STINSON: Merrill was like Webb in that his priority is not the well-being of Americans in the area, it’s his own study. However, he’s different from Webb in that his own exploits never kept him from doing an incredibly detailed job as consul, and doing it for a long time.
MULLEN: But really what he wanted to do was study.
GOLDMAN: He collects hundreds and hundreds of valuable artifacts. And he wants to set up his own museum or have a prestigious American institution, keep his artifacts and, and finally, his artifacts, some of them go to the Harvard Semitic Museum. In fact, they form the core of what later became the Harvard Semitic Museum. He was kind of a hoarder. Then he collected books. you know, it’s very curious. He was obsessed with Jewish history. So he collected editions and manuscripts of Josephus. And then, after his death, his wife gave this collection to Yale. And it became the core of the Yale Judaica collection, which is one of the world’s great collections. Also, he wanted to do archaeology. Archaeology didn’t mean what we mean today, like on the National Geographic Channel or Discovery, right. Like, you know, when you’re a scientist, and you, you plot, you know, and you excavate, and you record and you photograph and no, archaeology meant, you went someplace, you walked around, and you saw stuff on the surface, and you kind of identified it and collected it, and you kind of guessed what this place might have been. It was all very amateurish. There was no professional archaeology in Selah Merrill’s time. So, you know, a skeptic or a cynic would say it was plunder, more than, more than archaeology. But he was rigorous in, you know, as much as he could be in his time in trying to understand how people lived in the ancient Near East.
STINSON: And let’s give him some credit: Merrill’s work did inform future archaeological work in Jerusalem and the surrounding area for decades afterwards.
MULLEN: But for all we can tell, Merrill was a deeply unhappy man, and he’s full of contradictions.
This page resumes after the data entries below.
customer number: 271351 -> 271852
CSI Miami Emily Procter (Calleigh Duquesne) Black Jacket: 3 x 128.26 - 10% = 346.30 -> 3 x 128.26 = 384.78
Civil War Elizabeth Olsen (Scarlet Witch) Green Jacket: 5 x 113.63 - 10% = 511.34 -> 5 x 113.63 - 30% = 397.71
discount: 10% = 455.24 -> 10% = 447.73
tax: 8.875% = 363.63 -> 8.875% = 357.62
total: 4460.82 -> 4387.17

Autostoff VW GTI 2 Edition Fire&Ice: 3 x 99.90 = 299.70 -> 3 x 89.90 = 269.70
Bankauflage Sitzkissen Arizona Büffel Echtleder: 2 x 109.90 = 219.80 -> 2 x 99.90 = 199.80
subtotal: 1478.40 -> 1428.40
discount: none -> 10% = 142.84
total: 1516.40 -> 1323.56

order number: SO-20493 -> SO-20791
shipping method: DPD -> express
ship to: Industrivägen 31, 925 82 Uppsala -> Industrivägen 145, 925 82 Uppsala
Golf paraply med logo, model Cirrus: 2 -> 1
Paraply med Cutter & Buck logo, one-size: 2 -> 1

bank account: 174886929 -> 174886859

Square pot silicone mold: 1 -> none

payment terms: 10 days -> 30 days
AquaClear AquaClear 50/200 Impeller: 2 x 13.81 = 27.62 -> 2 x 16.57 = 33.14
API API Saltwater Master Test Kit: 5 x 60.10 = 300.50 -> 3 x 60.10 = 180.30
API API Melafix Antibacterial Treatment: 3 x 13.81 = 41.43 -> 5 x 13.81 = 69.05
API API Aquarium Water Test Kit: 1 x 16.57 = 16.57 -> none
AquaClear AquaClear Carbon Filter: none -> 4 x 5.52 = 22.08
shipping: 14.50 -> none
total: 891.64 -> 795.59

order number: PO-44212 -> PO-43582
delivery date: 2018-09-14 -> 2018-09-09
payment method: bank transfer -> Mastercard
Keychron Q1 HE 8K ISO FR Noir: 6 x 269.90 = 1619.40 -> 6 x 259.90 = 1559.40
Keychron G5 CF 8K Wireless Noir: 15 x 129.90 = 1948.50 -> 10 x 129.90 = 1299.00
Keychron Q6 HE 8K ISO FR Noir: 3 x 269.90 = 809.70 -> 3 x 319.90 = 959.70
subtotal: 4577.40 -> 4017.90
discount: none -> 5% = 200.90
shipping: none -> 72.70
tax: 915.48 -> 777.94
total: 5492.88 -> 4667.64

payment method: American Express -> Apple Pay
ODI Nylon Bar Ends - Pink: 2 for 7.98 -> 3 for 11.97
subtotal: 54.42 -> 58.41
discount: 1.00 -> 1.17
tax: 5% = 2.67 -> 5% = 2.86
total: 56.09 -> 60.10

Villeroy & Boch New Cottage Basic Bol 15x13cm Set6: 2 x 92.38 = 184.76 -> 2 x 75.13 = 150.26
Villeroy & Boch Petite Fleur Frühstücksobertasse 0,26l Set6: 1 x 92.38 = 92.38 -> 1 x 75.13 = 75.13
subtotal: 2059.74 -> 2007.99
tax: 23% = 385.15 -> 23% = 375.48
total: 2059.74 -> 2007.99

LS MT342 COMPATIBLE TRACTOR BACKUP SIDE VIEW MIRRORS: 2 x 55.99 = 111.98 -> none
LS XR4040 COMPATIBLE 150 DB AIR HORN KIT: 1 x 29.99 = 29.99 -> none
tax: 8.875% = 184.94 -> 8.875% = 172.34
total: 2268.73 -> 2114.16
He loved the historic Jerusalem and the Holy Land of antiquity, but he seems to have hated the Jerusalem that he actually lived in. There are a few reasons for that. First of all, It would be hard for someone who is as antisemitic as Merrill is to like it. In fact, he has a reputation for a long time after this for his antisemitism. He finds the city dirty, he finds the people lazy and terrible.
Here’s how he describes it, mashing up his disdain for the city and his antisemitism all into one paragraph that he wrote back to the Secretary of State.
MERRILL: Jerusalem is one of the most crowded cities in the East. There is not room enough to give one half of the population a decent place to live in. Multitudes of the inhabitants live in stived houses or more properly dens, where it is impossible to have suitable ventilation to say nothing of proper means for cleanliness. This crowding is most marked in the Jewish quarter, where it is not uncommon to find four to a dozen persons in one small room with their cooking utensils and bedding piled in the corners or scattered upon the floor. It is characteristic of the Jews in Jerusalem at least, that they do not care to have this wretched style of life changed.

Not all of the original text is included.